Tory Leader Brian Pallister wasted no time Tuesday condemning the NDP for what he labelled its "boot-on-the back" tax policies.
Leading off his first question as opposition leader in the Manitoba legislature, Pallister again called on the Selinger government to immediately raise the basic personal tax exemption -- the amount at which people start paying income taxes -- to put more cash in Manitobans' pockets.
The Progressive Conservatives said last month the basic exemption should rise from $8,634 to the Canadian average of $10,617, a move that would save every Manitoban about $200 a year and save a lower-income couples $400 a year.
The NDP say that would rob the provincial treasury of $140 million—a move that would not help the province climb out of deficit.

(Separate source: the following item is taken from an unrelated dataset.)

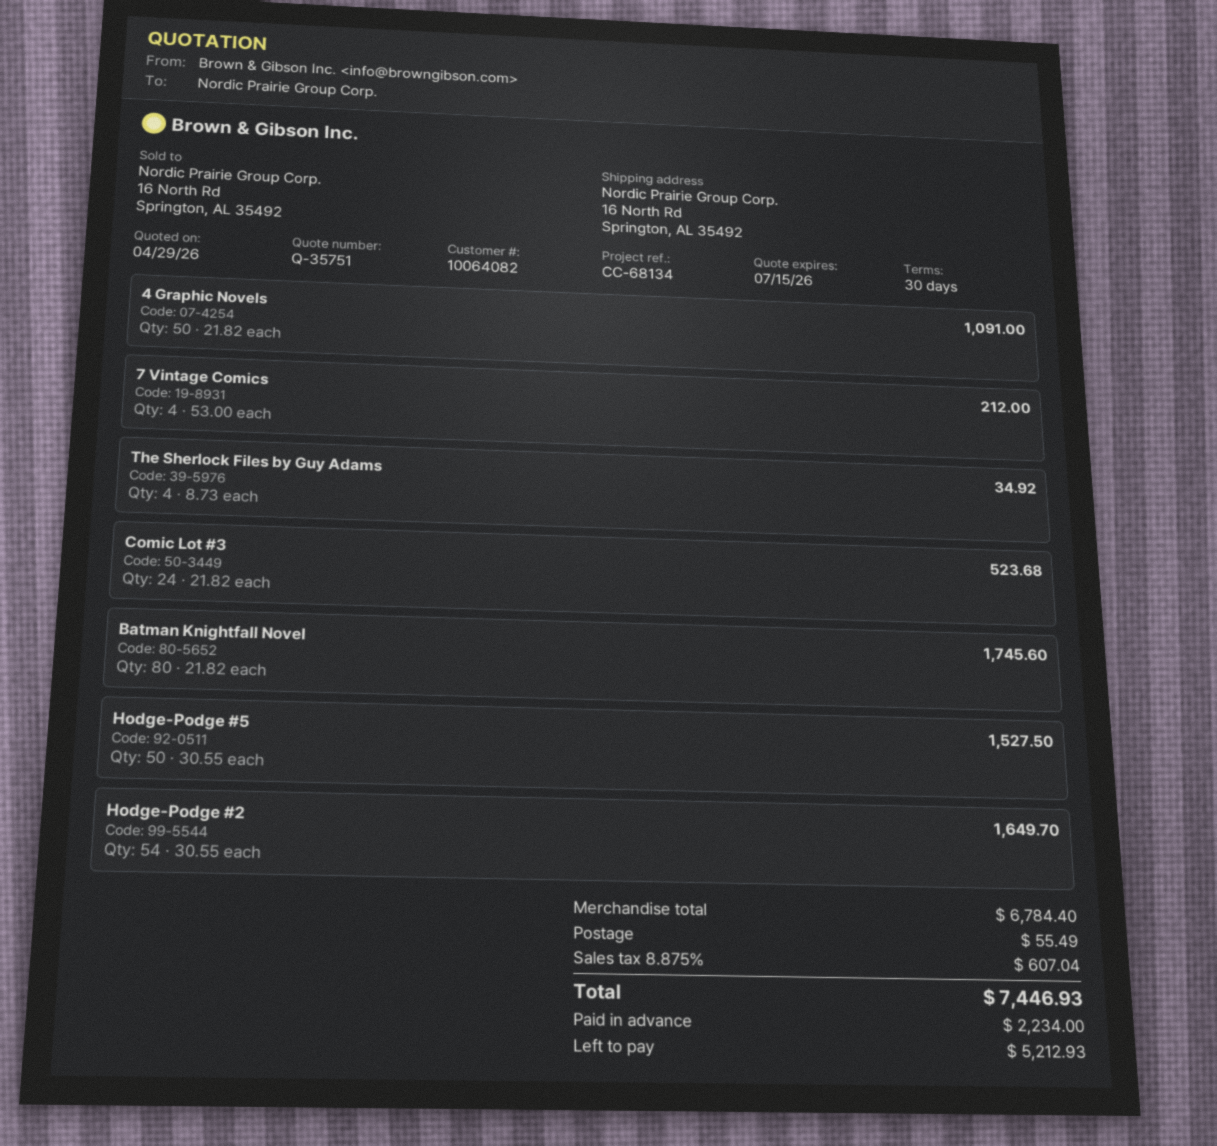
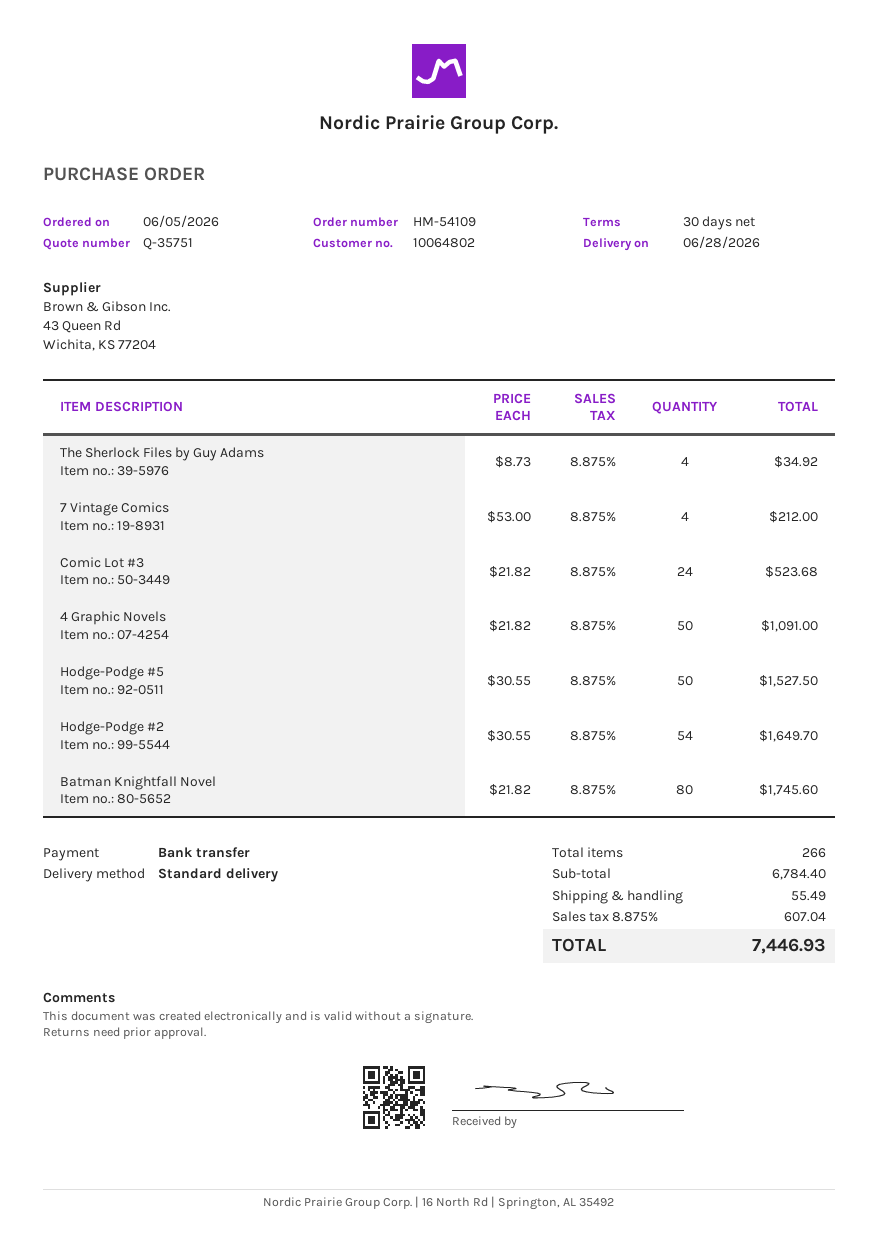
customer number: 10064082 -> 10064802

Pallister also said the NDP’s new "tax whack" on haircuts over $50 and some insurance products hurt seniors and students, and are to blame for Manitobans being the biggest users of foodbanks in the country.
Premier Greg Selinger said the NDP has increased the basic personal exemption by about 25 per cent since Pallister was an MLA under former premier Gary Filmon.
"When he was last in office and thought things were great the personal exemption was $7,231," Selinger said, adding the NDP have also ushered in other tax measures to make the province one of the most affordable to live.
Pallister also said the NDP put too much focus on IKEA arriving in the city in Monday’s throne speech than making an effort to help the city’s poor.
"For heaven’s sake, they spent more time talking about shopping opportunities at IKEA than they did about the over 60,000 Manitobans that had to use foodbanks," Pallister told reporters. "Get your priorities straight. This is not about Marie Antoinette. This is about real situations that are facing real people in our province."